Check out craigslist... they are throwing away nice tanks there... I picked up a 8 footer for $150.


----------



## Da' Manster! (Sep 1, 2009)

the 55'er would be fine for the elong!..







....You'll be very lucky and fortunate if that hit elong hits anywhere near double digits in size!...Even if it does, it will probably take at least 5 + years from now...A lot can happen between now and then!...







...Hell, according to the Mayans, the world is supposed to end next year in 2012!..so this conversation is rather moot!...


----------



## e46markus (Dec 9, 2010)

Da said:


> the 55'er would be fine for the elong!..
> 
> 
> 
> ...


I'd have to disagree, I had a 4-5" elong in my 40G long tank (same footprint as a 55G) and he was so hyper active that he would bump into the sides of the tank. It happened continuously just over a month until i decided he needed a wider tank. I don't have space for a 75G so i swapped him for a RRS and this guy has been great. You could have better luck but from my own experience even with a strong powerhead a 55G is not wide enough for an elong.


----------



## Da' Manster! (Sep 1, 2009)

e46markus said:


> the 55'er would be fine for the elong!..
> 
> 
> 
> ...


I'd have to disagree, I had a 4-5" elong in my 40G long tank (same footprint as a 55G) and he was so hyper active that he would bump into the sides of the tank. It happened continuously just over a month until i decided he needed a wider tank. I don't have space for a 75G so i swapped him for a RRS and this guy has been great. You could have better luck but from my own experience even with a strong powerhead a 55G is not wide enough for an elong.
[/quote]

That's because he was probably very skittish (as most elongs are)...at 4 - 5 inches he had plenty of room to turn around and not hit himself so that is not the issue here...I had my BM elong in a 55'er for without any problems!..I got him up to 6 inches and he was very healthy and aggressive and I never had an issue with him ramming into the sides or glass...I sold him to a satisfied member here on P-Fury!

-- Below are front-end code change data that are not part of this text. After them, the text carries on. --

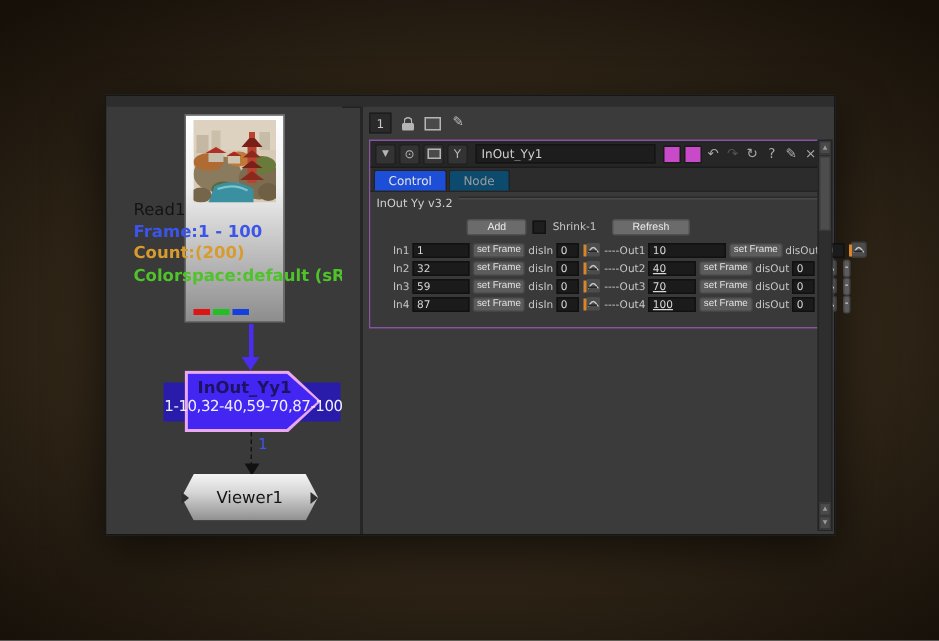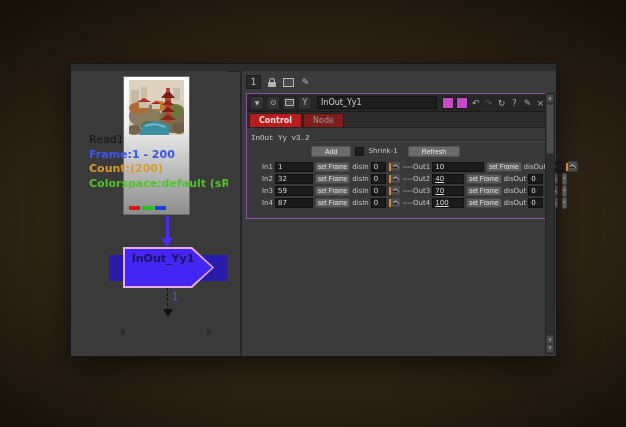--- a/index.html
+++ b/index.html
@@ -82,7 +82,7 @@
   .hd-glyph.dim{color:#555;}
   .tabs{height:15px;background:#2c2c2c;display:flex;align-items:flex-end;padding-left:2px;gap:1px;border-bottom:1px solid #242424;}
   .tab{font-size:8px;padding:2px 9px;border:1px solid #222;border-bottom:none;border-radius:2px 2px 0 0;cursor:pointer;}
-  .tab.active{background:#b91c1c;color:#e2e2e2;font-weight:bold;}
+  .tab.active{background:#1d4ed8;color:#e2e2e2;}
   .tab.inactive{background:#7f1d1d;color:#9a9a9a;}
   .panel-body{flex:1;background:#393939;padding:3px 4px;}
   .version-row{display:flex;align-items:flex-end;gap:4px;height:11px;font-family:Liberation Mono, monospace;}

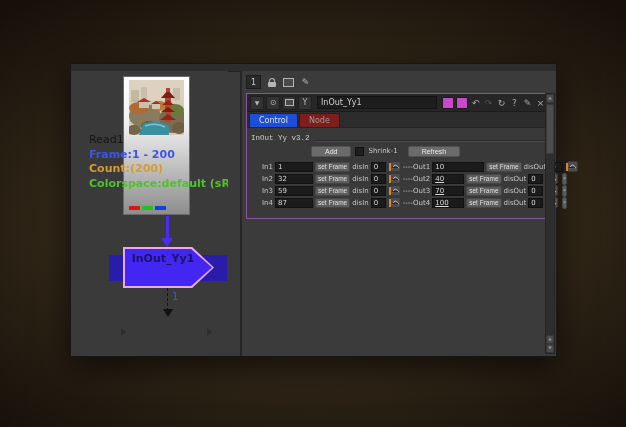--- a/index.html
+++ b/index.html
@@ -83,7 +83,7 @@
   .tabs{height:15px;background:#2c2c2c;display:flex;align-items:flex-end;padding-left:2px;gap:1px;border-bottom:1px solid #242424;}
   .tab{font-size:8px;padding:2px 9px;border:1px solid #222;border-bottom:none;border-radius:2px 2px 0 0;cursor:pointer;}
   .tab.active{background:#1d4ed8;color:#e2e2e2;}
-  .tab.inactive{background:#7f1d1d;color:#9a9a9a;}
+  .tab.inactive{background:#0c4a6e;color:#9a9a9a;}
   .panel-body{flex:1;background:#393939;padding:3px 4px;}
   .version-row{display:flex;align-items:flex-end;gap:4px;height:11px;font-family:Liberation Mono, monospace;}
   .version-label{color:#cfcfcf;font-size:7.5px;white-space:nowrap;}

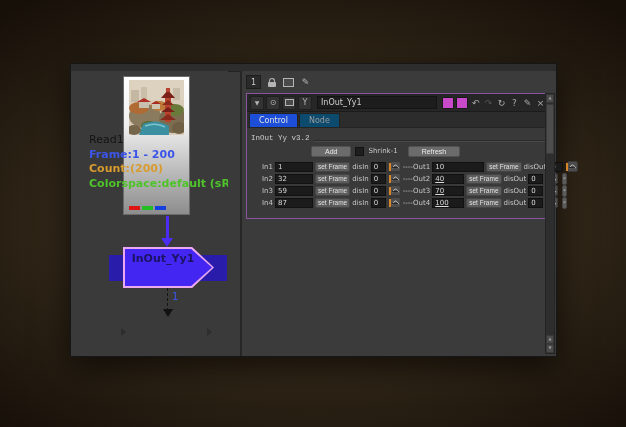--- a/index.html
+++ b/index.html
@@ -85,7 +85,7 @@
   .tab.active{background:#1d4ed8;color:#e2e2e2;}
   .tab.inactive{background:#0c4a6e;color:#9a9a9a;}
   .panel-body{flex:1;background:#393939;padding:3px 4px;}
-  .version-row{display:flex;align-items:flex-end;gap:4px;height:11px;font-family:Liberation Mono, monospace;}
+  .version-row{display:flex;align-items:flex-start;gap:4px;height:11px;}
   .version-label{color:#cfcfcf;font-size:7.5px;white-space:nowrap;}
   .version-line{flex:1;height:0;border-top:1px solid #2a2a2a;border-bottom:1px solid #4a4a4a;}
   .btns-row{display:flex;align-items:center;gap:4px;margin:3px 0 4px 60px;height:12px;}

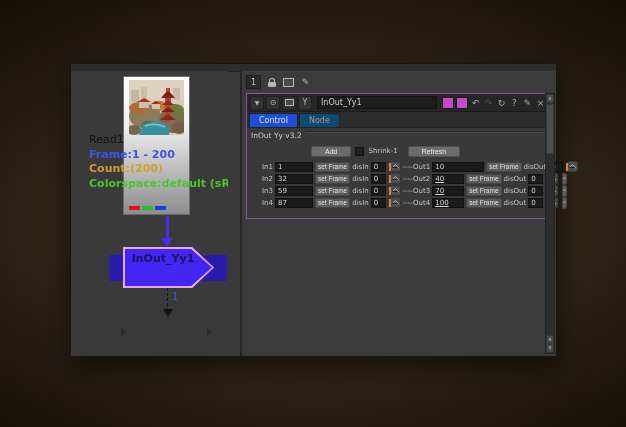--- a/index.html
+++ b/index.html
@@ -161,7 +161,7 @@
 
     <div class="read-info">
       <div class="ri-plain">Read1</div>
-      <div class="ri-frame">Frame:1 - 200</div>
+      <div class="ri-frame">Frame:1 - 100</div>
       <div class="ri-count">Count:(200)</div>
       <div class="ri-cs">Colorspace:default (sRGB)</div>
     </div>

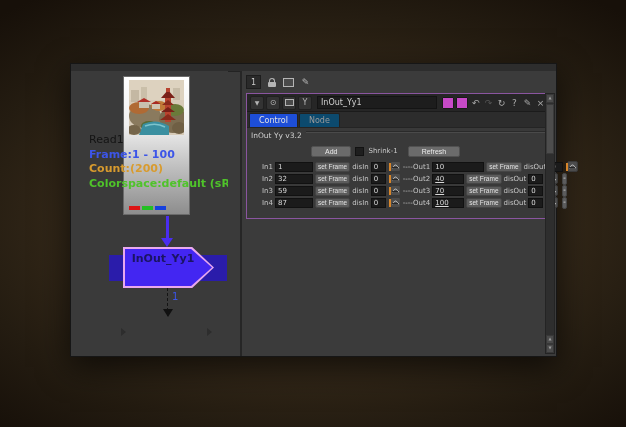--- a/index.html
+++ b/index.html
@@ -174,6 +174,7 @@
       <div class="inout-arrow-in"></div>
     </div>
     <div class="inout-title">InOut_Yy1</div>
+    <div class="inout-range">1-10,32-40,59-70,87-100</div>
 
     <div class="conn-dash"></div>
     <div class="conn-dash-head"></div>

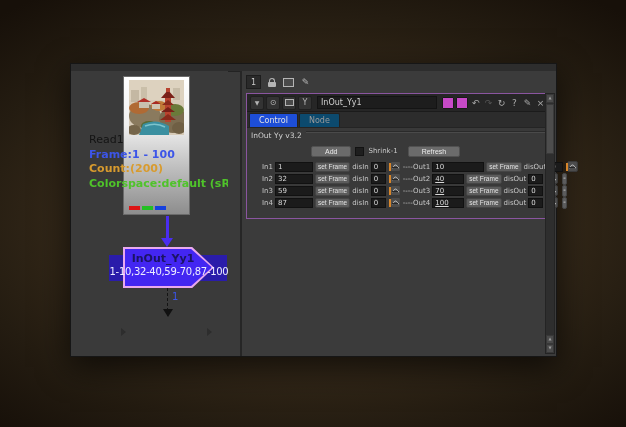--- a/index.html
+++ b/index.html
@@ -180,6 +180,9 @@
     <div class="conn-dash-head"></div>
     <div class="conn-num">1</div>
 
+    <div class="viewer-node">
+      <span>Viewer1</span>
+    </div>
     <div class="viewer-notch-l"></div>
     <div class="viewer-notch-r"></div>
   </div>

...I've also raised a black diamond rhom from dime size to 9.5 inches in a 55'er!...


----------



## e46markus (Dec 9, 2010)

Don't get me wrong I'm glad to see it worked for someone, and it could work depending on how the fish acts. Just trying to point out that a 75G is a safer bet because as you mentioned elongs can generally be skittish.


----------



## s4awd (Mar 28, 2011)

I'd go for the 40 breeder because of the 18 width. I orignally was about to get the 40breeder but found a used 50 gallon w/ stand for $50 with the same dimensions but higher off craigslist and went for that. If it's a baby, i'd get a used 20 gallon setup for cheap off craigslist for like $100 (tank stand hood filter) and a few years down the road get the big tank, filter etc. No fun having a tiny fish in a big tank especially ambush fish like piranha who don't swim much unless they like you


----------